Tyree believed he got the pilot slot and age waiver by proving he wanted to be a leader in his C-130 squadron. There he served in several staff jobs, such as mobility, life support and executive officer.
“It goes back to working to do what you want to do,” Tyree said.
EARLY ADVANTAGE
Once a prior-enlisted airman earns his second lieutenant bars, he often stands out, either because he is the only 30-something lieutenant in his squadron or because someone notices his enlisted service ribbons.
In some career fields, prior-enlisted officers can find themselves starting with more responsibility than a less-experienced officer.
Jennrich, as a second lieutenant, oversaw the training of student combat controllers, a position that wouldn’t have been given to a lieutenant who was new to special operations.
Lt. Col. Ray Corcoran, who spent four years as a KC-135 crew chief before becoming a maintenance officer 20 years ago, cautioned that the prior-enlisted edge wears off.
“After the second year, those advantages go away,” said Corcoran, who now serves at Ogden Air Logistics Center in Utah.
Even so, that credibility early on helps when confronting the challenges of being a new lieutenant.
“Word gets out fast on the flight line that you’re a prior-enlisted guy,” Pixley said. “The cool thing is, they know — ‘You’ve been in my shoes.’”
Bruce Rolfsen covers training issues.

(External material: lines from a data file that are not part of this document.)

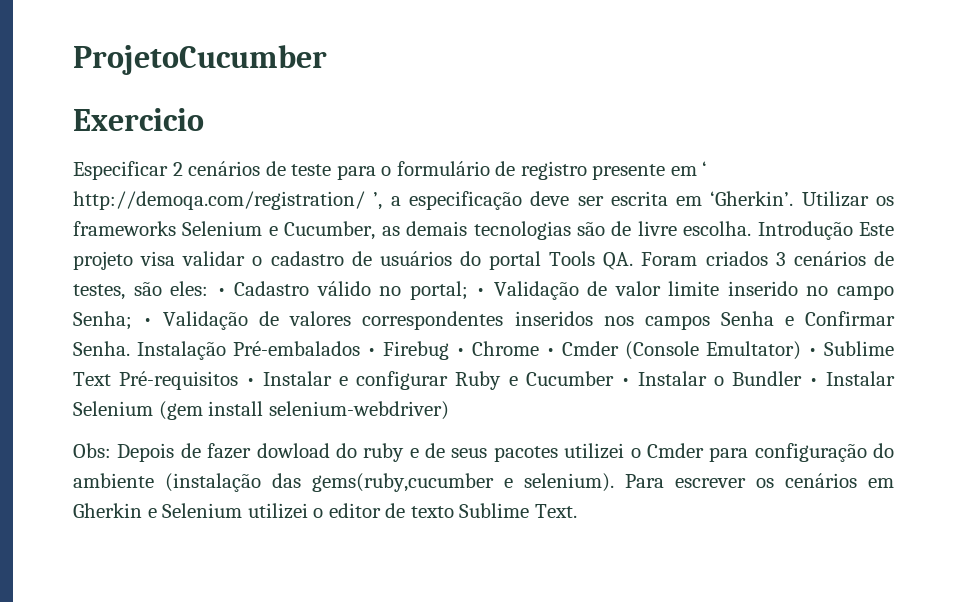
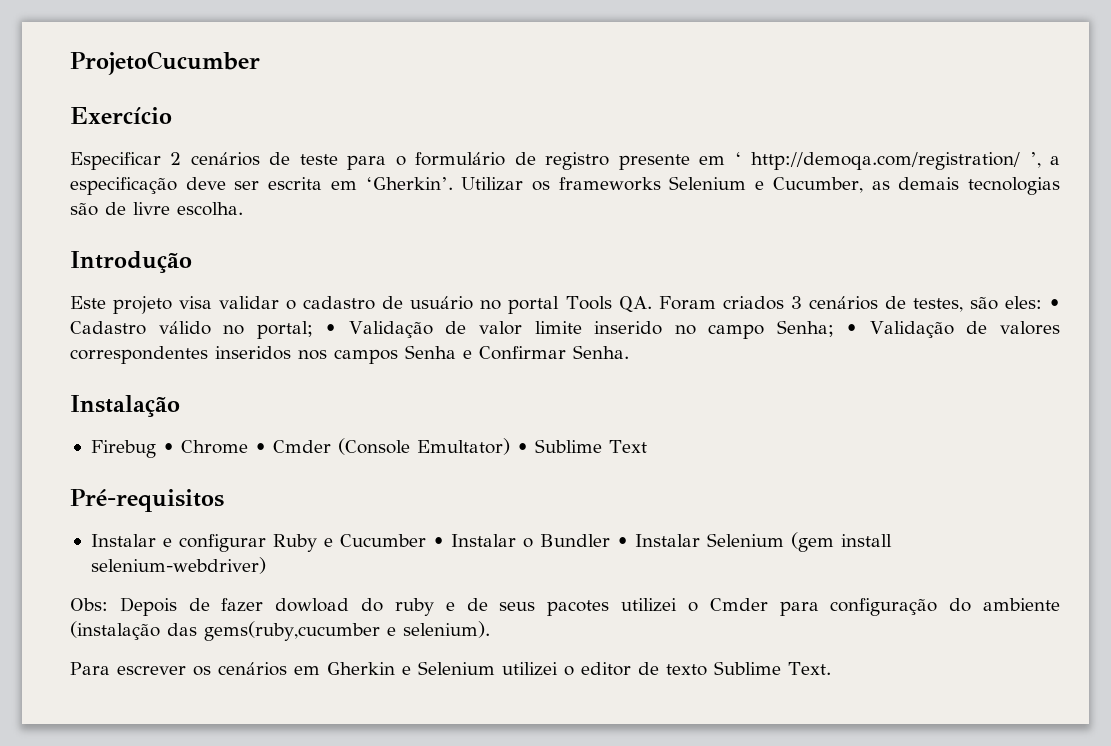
[73,108,204,131] Exercicio -> [70,107,172,124] Exercício
(752, 228) none -> (243, 209) //
(853, 230) none -> (192, 262) //
[379,251,481,266] usuários do -> [410,296,502,310] usuário no
(130, 348) none -> (629, 352) //
[233,341,376,356] Pré-embalados • -> (180, 406) //
(111, 379) none -> (647, 446) //
[246,378,256,386] • -> (224, 500) //
(614, 482) none -> (490, 629) //

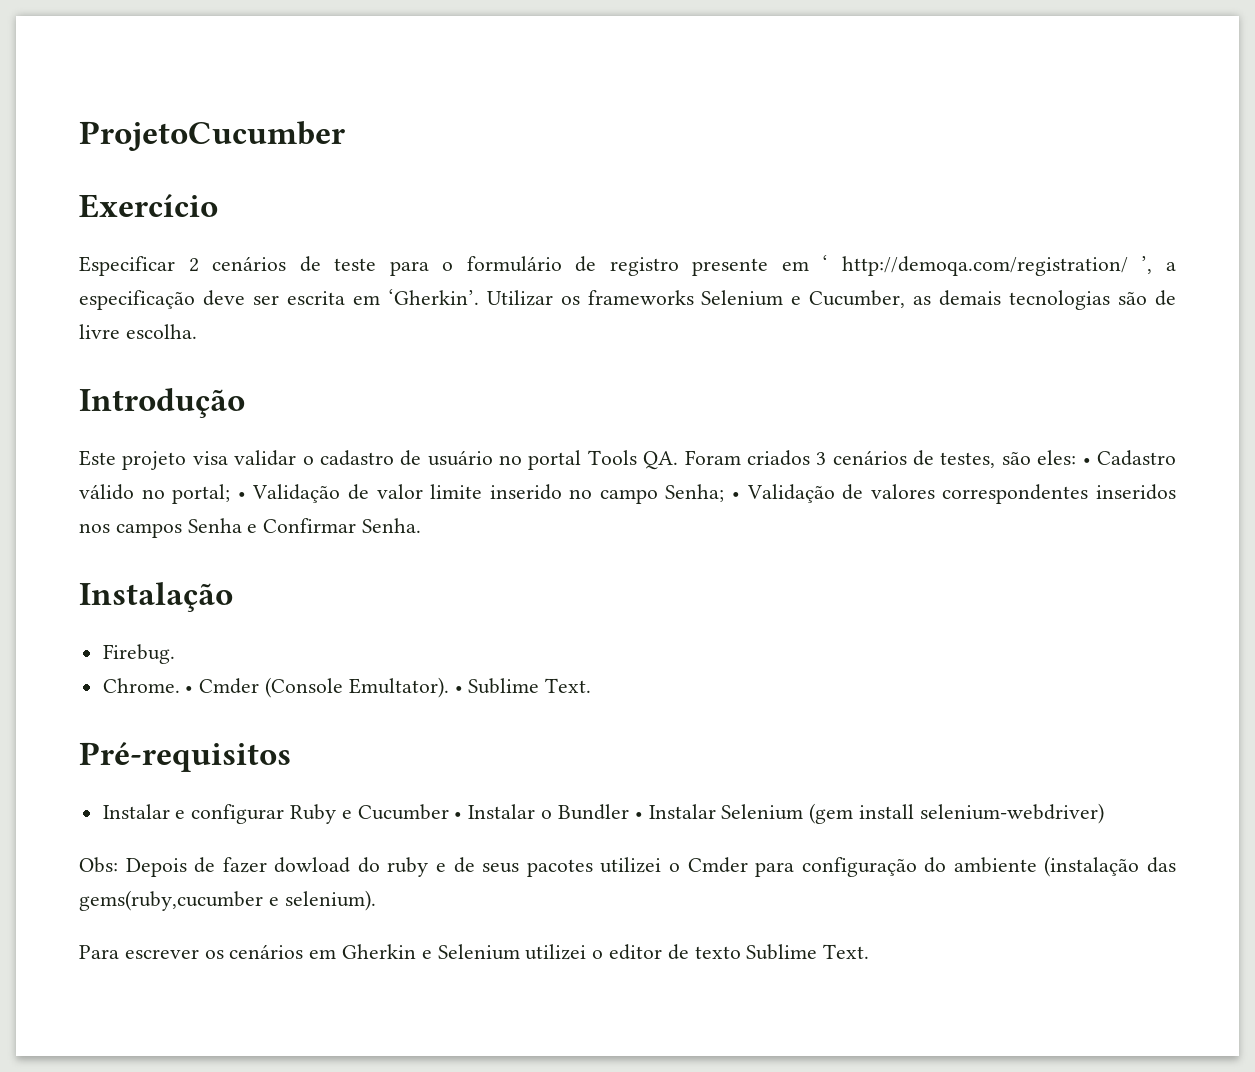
[90,440,248,458] Firebug • Chrome -> [102,644,175,664] [102,678,180,693] Firebug. // Chrome.
[416,438,510,455] Emultator) -> [348,677,449,698] Emultator).
[608,440,647,453] Text -> [545,678,592,693] Text.

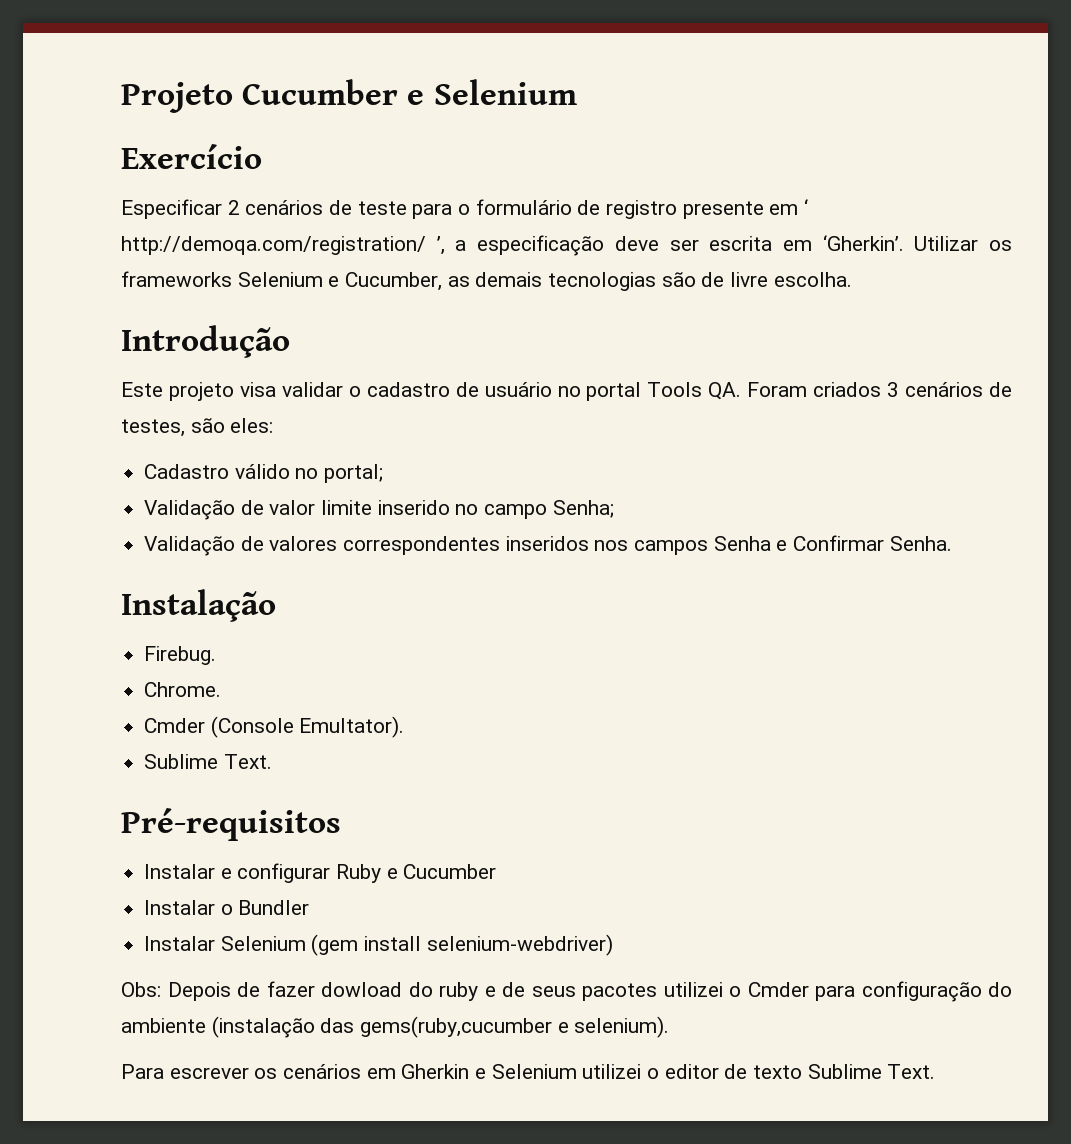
[79,121,345,151] ProjetoCucumber -> [121,79,577,113] Projeto Cucumber e Selenium
[1082,458,1091,465] • -> (274, 425) //
[237,492,246,499] • -> (384, 473) //
[732,492,741,499] • -> (614, 509) //
[185,686,194,693] • -> (222, 689) //
[454,686,463,693] • -> (405, 727) //
[454,812,463,819] • -> (497, 871) //
[634,812,643,819] • -> (310, 907) //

He can be reached at (703) 750-8647 or brolfse@airforcetimes.com.
EXPERT'S 7 TIPS FOR SUCCESS:
Want to improve your chances of getting a commission? We talked to the experts and identified seven hints:
1. Get references. Don’t be afraid to seek the recommendation of senior officers who know you. Their opinion may carry more weight with review boards.
2. Be persistent. Keep checking with your base education office for details on GI Bill benefits, ROTC programs and which available officer career fields are best suited to your skills.
3. Pick the right base. Bases near cities, such as Langley Air Force Base, Va., or Wright-Patterson Air Force Base, Ohio, offer more college options. Not in a great location right now? Then maybe it’s time to do that one-year tour in Korea, which gives you better follow-on stateside assignment choices.
4. Involve your family. For married airmen, seeking a commission requires sacrifices from the entire family. Those sacrifices could be a wife working full-time while her husband is an ROTC cadet or the husband taking care of the kids while his wife goes to school part-time and works full-time as an airman. Bring them into the decision-making process.
5. Check your work. Make certain there are no mistakes in your application package. Since there are no in-person interviews with ROTC and Officer Training School boards, your package has to speak for you.
6. Polish your record. If your high school grades are lacking, build up your résumé with good grades from community college courses before submitting an ROTC package.
7. Get the right degree. Seek a degree the Air Force wants. More doors are open to airmen who earn degrees in engineering, high-demand foreign languages and medical specialties than are open to airmen who major in English, for example.